**Exercise objective**
Repeat every record word for word and omit the images.

[User interface change data]
-- Opening Marker --

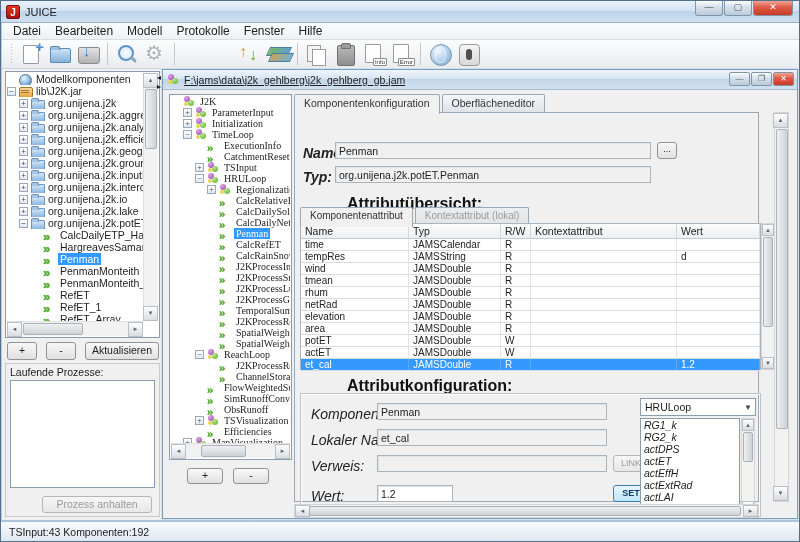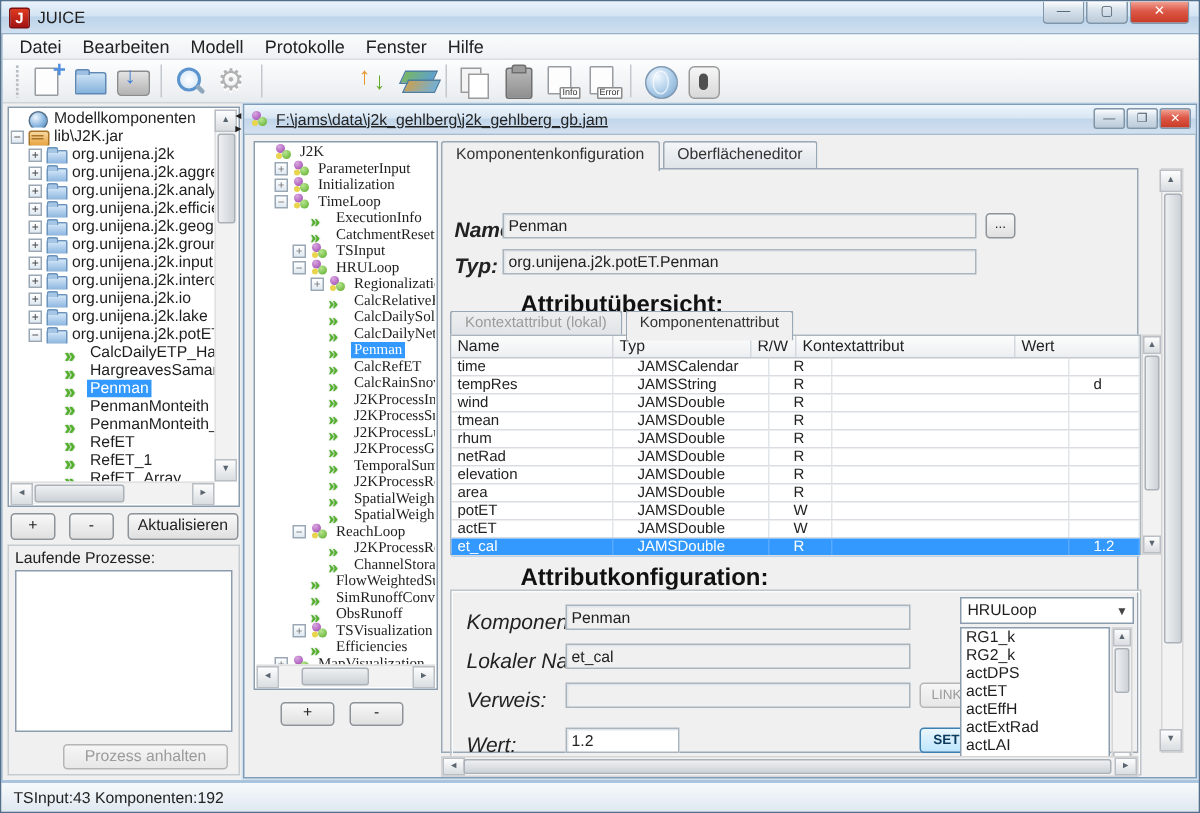--- a/index.html
+++ b/index.html
@@ -586,8 +586,8 @@
         <div class="section-heading" style="left:8px; top:82px;">Attributübersicht:</div>
 
         <div class="tabs-row" style="left:5px; top:94px;">
+          <div class="tab active" style="font-size:10px;">Komponentenattribut</div>
           <div class="tab disabled" style="font-size:10px;">Kontextattribut (lokal)</div>
-          <div class="tab active" style="font-size:10px;">Komponentenattribut</div>
         </div>
 
         <div id="attr-table">

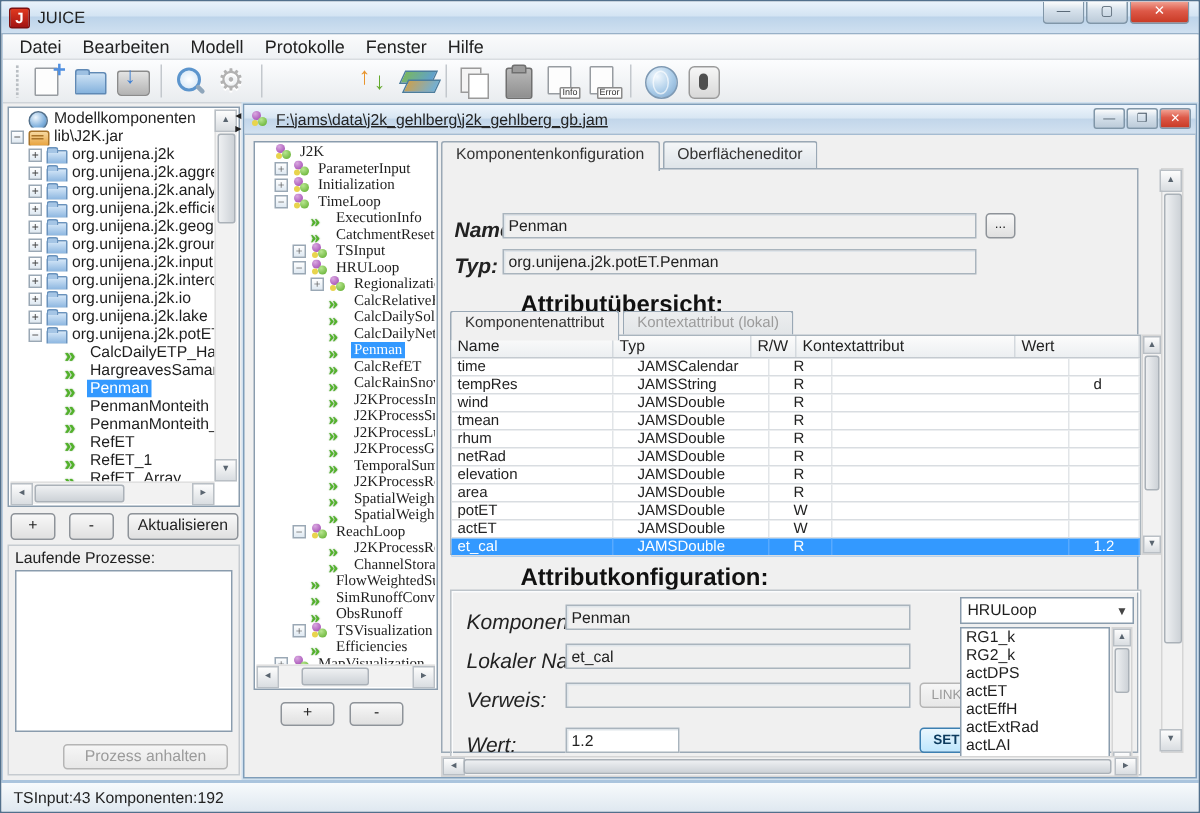--- a/index.html
+++ b/index.html
@@ -128,7 +128,7 @@
   #attr-table { position:absolute; left:5px; top:110px; width:461px; height:147px; background:#fff; border:1px solid #a9b4bd; }
   .tbl-head { display:flex; height:15px; background:linear-gradient(#fcfcfc,#eceff1); border-bottom:1px solid #c4cad0; }
   .tbl-head .cell { font-size:10.5px; color:#222; border-right:1px solid #d4d9de; padding:1px 4px; overflow:hidden; }
-  .tbl-row { display:flex; height:12px; border-bottom:1px solid #d9dde1;gap:12px; }
+  .tbl-row { display:flex; height:12px; border-bottom:1px solid #d9dde1; }
   .tbl-row .cell { font-size:10px; border-right:1px solid #e2e5e8; padding:0 4px; overflow:hidden; white-space:nowrap; color:#222; }
   .tbl-row.selected { background:#3399ff; }
   .tbl-row.selected .cell { color:#fff; border-right-color:#58aaff; }

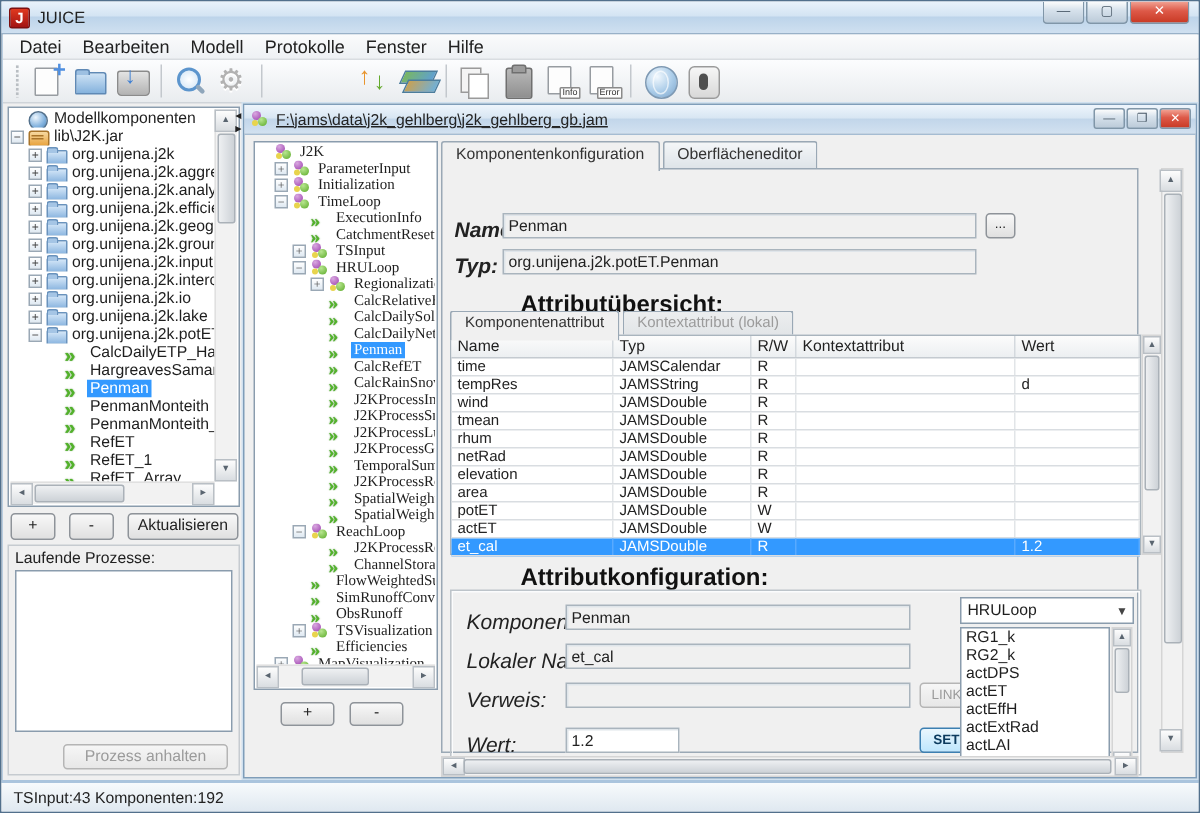--- a/index.html
+++ b/index.html
@@ -140,7 +140,7 @@
   #ctx-dropdown { position:absolute; right:4px; top:4px; width:116px; height:18px; background:#fff; border:1px solid #8a9cad; font-size:10.5px; padding:2px 4px; }
   #ctx-dropdown::after { content:"▼"; position:absolute; right:3px; top:4px; font-size:8px; color:#444; }
   #ctx-list { position:absolute; right:20px; top:24px; width:100px; height:96px; background:#fff; border:1px solid #8a9cad; overflow:hidden; }
-  .ctx-item { height:12px; font-size:10.5px; padding:0 3px; white-space:nowrap; }
+  .ctx-item { height:12px; font-size:10.5px; padding:0 3px; white-space:nowrap;font-style:italic; }
   #ctx-list-vscroll { position:absolute; right:5px; top:24px; width:14px; height:96px; background:#f2f2f2; border:1px solid #d5d5d5; }
   .mini-btn { position:absolute; width:36px; height:17px; font-size:9px; line-height:12px; }
   #set-btn { background:linear-gradient(#eaf6fd,#bee6fd); border:1px solid #3c7fb1; color:#0b3a5e; font-weight:bold; }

-- Closing Marker --

**Exercise response**
--- a/index.html
+++ b/index.html
@@ -586,8 +586,8 @@
         <div class="section-heading" style="left:8px; top:82px;">Attributübersicht:</div>
 
         <div class="tabs-row" style="left:5px; top:94px;">
+          <div class="tab active" style="font-size:10px;">Komponentenattribut</div>
           <div class="tab disabled" style="font-size:10px;">Kontextattribut (lokal)</div>
-          <div class="tab active" style="font-size:10px;">Komponentenattribut</div>
         </div>
 
         <div id="attr-table">

--- a/index.html
+++ b/index.html
@@ -128,7 +128,7 @@
   #attr-table { position:absolute; left:5px; top:110px; width:461px; height:147px; background:#fff; border:1px solid #a9b4bd; }
   .tbl-head { display:flex; height:15px; background:linear-gradient(#fcfcfc,#eceff1); border-bottom:1px solid #c4cad0; }
   .tbl-head .cell { font-size:10.5px; color:#222; border-right:1px solid #d4d9de; padding:1px 4px; overflow:hidden; }
-  .tbl-row { display:flex; height:12px; border-bottom:1px solid #d9dde1;gap:12px; }
+  .tbl-row { display:flex; height:12px; border-bottom:1px solid #d9dde1; }
   .tbl-row .cell { font-size:10px; border-right:1px solid #e2e5e8; padding:0 4px; overflow:hidden; white-space:nowrap; color:#222; }
   .tbl-row.selected { background:#3399ff; }
   .tbl-row.selected .cell { color:#fff; border-right-color:#58aaff; }

--- a/index.html
+++ b/index.html
@@ -140,7 +140,7 @@
   #ctx-dropdown { position:absolute; right:4px; top:4px; width:116px; height:18px; background:#fff; border:1px solid #8a9cad; font-size:10.5px; padding:2px 4px; }
   #ctx-dropdown::after { content:"▼"; position:absolute; right:3px; top:4px; font-size:8px; color:#444; }
   #ctx-list { position:absolute; right:20px; top:24px; width:100px; height:96px; background:#fff; border:1px solid #8a9cad; overflow:hidden; }
-  .ctx-item { height:12px; font-size:10.5px; padding:0 3px; white-space:nowrap; }
+  .ctx-item { height:12px; font-size:10.5px; padding:0 3px; white-space:nowrap;font-style:italic; }
   #ctx-list-vscroll { position:absolute; right:5px; top:24px; width:14px; height:96px; background:#f2f2f2; border:1px solid #d5d5d5; }
   .mini-btn { position:absolute; width:36px; height:17px; font-size:9px; line-height:12px; }
   #set-btn { background:linear-gradient(#eaf6fd,#bee6fd); border:1px solid #3c7fb1; color:#0b3a5e; font-weight:bold; }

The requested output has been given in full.